In 1910, Boccioni began a series of works based on modern urbanism. The first, The City Rises, described the construction of a new city and the sights and sounds of men and horses at work. He described it as a "great synthesis of labour, light, and movement." His later works, such as The Forces of the Street, The Street Enters the House, Simultaneity of Vision, and Street-pavers and A Study of a Woman Among Buildings were elaborations on the same theme.

==Composition and interpretation==
The central figure of The Street Enters the House is a woman dressed in blue and white, viewed from behind and above. She looks over her balcony at a busy street scene, a riot of colours, lines, and angles. On the road in front of her, workers lift poles to form the walls of a new building, surrounded by a pile of bricks. On every side of this construction, white and blue houses lean into the street. Two of the balconies are occupied by other figures peering down into the road. A line of horses flies past the foreground.

The identity of the woman in The Street Enters the House is the subject of some debate. While several scholars postulate that she was an entirely imagined character, Boccioni had a history of employing the women of his family as models. This has led some to the conclusion that the figure is Boccioni's mother, and use the depiction in The Street Enters the House as evidence of Boccioni's changing view of women in general and mothers in particular.

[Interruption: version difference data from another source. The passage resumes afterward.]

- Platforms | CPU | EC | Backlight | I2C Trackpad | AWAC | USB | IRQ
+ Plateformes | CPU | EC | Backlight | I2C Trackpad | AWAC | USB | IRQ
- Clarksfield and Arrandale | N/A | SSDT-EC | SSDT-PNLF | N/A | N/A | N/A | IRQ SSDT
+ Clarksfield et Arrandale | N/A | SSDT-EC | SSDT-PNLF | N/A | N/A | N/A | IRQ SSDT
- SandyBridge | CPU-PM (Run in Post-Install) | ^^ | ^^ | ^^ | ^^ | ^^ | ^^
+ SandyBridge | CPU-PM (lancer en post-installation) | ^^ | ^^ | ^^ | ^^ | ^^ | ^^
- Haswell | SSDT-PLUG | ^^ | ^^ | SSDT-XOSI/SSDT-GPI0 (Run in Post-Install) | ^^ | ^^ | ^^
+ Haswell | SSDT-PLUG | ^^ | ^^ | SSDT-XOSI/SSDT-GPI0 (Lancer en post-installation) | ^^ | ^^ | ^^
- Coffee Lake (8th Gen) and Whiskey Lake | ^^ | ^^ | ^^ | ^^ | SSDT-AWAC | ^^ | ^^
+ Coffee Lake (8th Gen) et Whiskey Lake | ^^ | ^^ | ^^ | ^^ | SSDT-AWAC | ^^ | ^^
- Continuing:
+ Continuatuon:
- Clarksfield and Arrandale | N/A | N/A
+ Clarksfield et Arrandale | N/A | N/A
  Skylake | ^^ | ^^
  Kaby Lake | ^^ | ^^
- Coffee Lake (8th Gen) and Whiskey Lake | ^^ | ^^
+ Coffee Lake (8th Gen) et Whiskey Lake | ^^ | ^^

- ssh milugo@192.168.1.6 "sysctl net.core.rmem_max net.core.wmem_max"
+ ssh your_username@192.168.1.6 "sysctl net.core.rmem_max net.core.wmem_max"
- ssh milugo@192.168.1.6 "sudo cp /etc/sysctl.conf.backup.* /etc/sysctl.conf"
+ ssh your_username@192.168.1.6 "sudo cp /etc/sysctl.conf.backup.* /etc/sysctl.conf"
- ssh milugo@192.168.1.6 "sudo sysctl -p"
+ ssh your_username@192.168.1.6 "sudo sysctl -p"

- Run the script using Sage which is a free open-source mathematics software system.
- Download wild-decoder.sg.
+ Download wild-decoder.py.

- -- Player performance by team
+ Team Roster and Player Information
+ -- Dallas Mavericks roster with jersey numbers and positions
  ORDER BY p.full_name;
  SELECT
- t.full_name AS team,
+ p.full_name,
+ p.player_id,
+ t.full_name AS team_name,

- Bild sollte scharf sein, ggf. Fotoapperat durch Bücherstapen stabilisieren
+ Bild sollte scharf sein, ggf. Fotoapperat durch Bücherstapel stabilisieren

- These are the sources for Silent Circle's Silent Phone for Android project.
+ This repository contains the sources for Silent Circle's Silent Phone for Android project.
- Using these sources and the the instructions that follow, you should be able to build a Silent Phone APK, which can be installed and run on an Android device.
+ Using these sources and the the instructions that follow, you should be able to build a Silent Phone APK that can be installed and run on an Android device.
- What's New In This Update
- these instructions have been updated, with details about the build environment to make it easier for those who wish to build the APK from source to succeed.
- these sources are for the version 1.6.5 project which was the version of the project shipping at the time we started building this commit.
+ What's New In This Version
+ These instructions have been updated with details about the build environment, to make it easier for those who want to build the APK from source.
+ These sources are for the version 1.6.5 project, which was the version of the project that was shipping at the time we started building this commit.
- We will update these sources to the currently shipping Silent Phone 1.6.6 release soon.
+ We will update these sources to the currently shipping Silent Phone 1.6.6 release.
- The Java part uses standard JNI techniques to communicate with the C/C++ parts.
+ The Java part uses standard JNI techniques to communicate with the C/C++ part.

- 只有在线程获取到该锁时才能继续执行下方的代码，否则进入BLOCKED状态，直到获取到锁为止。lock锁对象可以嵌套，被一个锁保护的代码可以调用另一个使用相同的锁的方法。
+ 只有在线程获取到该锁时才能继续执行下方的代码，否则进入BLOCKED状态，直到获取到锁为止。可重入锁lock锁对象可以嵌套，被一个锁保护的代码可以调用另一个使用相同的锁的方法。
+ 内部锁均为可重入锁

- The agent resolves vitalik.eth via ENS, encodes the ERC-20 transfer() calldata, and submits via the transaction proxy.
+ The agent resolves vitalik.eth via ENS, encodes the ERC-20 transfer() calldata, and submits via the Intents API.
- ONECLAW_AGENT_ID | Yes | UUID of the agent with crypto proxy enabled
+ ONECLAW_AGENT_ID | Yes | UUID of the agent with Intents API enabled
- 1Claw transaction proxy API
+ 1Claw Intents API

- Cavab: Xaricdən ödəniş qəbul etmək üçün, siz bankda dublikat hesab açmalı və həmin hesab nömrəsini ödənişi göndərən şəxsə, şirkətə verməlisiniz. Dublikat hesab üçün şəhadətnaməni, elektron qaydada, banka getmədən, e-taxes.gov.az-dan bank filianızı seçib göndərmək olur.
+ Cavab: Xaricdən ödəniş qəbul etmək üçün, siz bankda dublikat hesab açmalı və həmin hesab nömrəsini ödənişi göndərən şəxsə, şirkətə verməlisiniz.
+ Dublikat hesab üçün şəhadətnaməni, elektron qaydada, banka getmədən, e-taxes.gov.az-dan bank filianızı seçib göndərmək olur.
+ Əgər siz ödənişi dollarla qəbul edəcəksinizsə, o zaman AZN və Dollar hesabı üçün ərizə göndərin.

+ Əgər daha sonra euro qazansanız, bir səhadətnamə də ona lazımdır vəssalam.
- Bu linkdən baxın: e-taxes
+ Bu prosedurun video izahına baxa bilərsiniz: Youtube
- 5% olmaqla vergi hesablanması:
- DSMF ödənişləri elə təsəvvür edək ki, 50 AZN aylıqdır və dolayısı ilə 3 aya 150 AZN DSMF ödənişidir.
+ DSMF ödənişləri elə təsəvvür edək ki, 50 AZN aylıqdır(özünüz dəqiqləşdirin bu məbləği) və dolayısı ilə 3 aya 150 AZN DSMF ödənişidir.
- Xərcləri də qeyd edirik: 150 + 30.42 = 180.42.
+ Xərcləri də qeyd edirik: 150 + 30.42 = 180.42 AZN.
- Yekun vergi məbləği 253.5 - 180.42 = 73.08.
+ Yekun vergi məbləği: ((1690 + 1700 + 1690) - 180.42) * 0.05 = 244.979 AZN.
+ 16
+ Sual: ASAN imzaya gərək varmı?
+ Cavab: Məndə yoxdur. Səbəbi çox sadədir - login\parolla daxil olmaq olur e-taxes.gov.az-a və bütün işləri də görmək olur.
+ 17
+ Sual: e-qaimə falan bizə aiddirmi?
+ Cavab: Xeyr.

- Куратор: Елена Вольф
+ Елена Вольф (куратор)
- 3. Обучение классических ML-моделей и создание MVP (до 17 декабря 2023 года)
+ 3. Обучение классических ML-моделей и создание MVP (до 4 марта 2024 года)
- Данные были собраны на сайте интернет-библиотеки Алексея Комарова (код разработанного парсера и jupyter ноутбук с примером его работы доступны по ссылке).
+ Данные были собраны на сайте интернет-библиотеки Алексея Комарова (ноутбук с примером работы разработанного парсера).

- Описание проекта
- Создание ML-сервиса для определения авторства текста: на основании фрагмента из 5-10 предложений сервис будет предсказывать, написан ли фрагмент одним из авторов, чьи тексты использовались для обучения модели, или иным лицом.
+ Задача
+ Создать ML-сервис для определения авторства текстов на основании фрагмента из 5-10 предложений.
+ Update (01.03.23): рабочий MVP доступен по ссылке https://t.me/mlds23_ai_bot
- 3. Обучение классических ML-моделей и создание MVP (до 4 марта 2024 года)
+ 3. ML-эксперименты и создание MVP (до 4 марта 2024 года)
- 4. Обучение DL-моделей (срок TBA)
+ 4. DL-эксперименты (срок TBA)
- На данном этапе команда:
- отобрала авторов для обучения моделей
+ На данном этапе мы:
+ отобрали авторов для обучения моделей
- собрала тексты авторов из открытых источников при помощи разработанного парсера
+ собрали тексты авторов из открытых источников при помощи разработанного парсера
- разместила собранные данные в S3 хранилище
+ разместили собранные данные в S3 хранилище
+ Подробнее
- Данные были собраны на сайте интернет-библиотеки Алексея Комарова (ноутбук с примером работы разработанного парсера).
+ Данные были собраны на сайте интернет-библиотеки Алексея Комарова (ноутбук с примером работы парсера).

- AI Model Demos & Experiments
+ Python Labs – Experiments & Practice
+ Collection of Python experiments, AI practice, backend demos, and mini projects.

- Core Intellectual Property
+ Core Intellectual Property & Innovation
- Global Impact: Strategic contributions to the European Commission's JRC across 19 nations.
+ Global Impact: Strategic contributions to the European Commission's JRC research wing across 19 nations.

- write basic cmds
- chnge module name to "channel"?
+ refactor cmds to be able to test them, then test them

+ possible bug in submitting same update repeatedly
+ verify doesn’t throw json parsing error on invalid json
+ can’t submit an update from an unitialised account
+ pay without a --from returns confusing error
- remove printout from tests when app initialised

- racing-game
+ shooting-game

The painting in general showcases Boccioni's evolution from a Neoimpressionist style to one more aligned with the ideals of Cubism, and the catalog description for the piece demonstrates his increasing fascination with scientific terminology. It includes lines such as "The principles of Roentgen rays is applied to the work, allowing the personages to be studied from all sides, objects both at the front and the back are in the painter's memory." Boccioni experiments with Cubist techniques as a way of keeping elements in both the foreground and background "rushing into the window at the same time" He also weaves in references to his earlier works. See for example, the visual pun of the horse's appearance on the woman's buttock when compared with a line from his earlier Manifesto: "How often have we seen upon the cheek of the person with whom we are talking the horse which passes at the end of the street."

==Provenance==
The Street Enters The House was completed after Boccioni's return from Paris in November 1911. Its first public display was at the Bernheim-Jeune gallery in Paris as part of the first Futurist exhibition. The exhibition featured works by Boccioni, Carrà, and Severini, among others. It remained at Bernheim-Jeune from 5 to 24 February 1912, before moving on to Herwarth Walden's Sturm Gallery in Berlin, and finally to the Sackville Gallery in London. The painting, along with several others, was purchased by Albert Borchardt in 1913, who later donated it to the Sprengel Museum in Hanover, Germany, where it remains.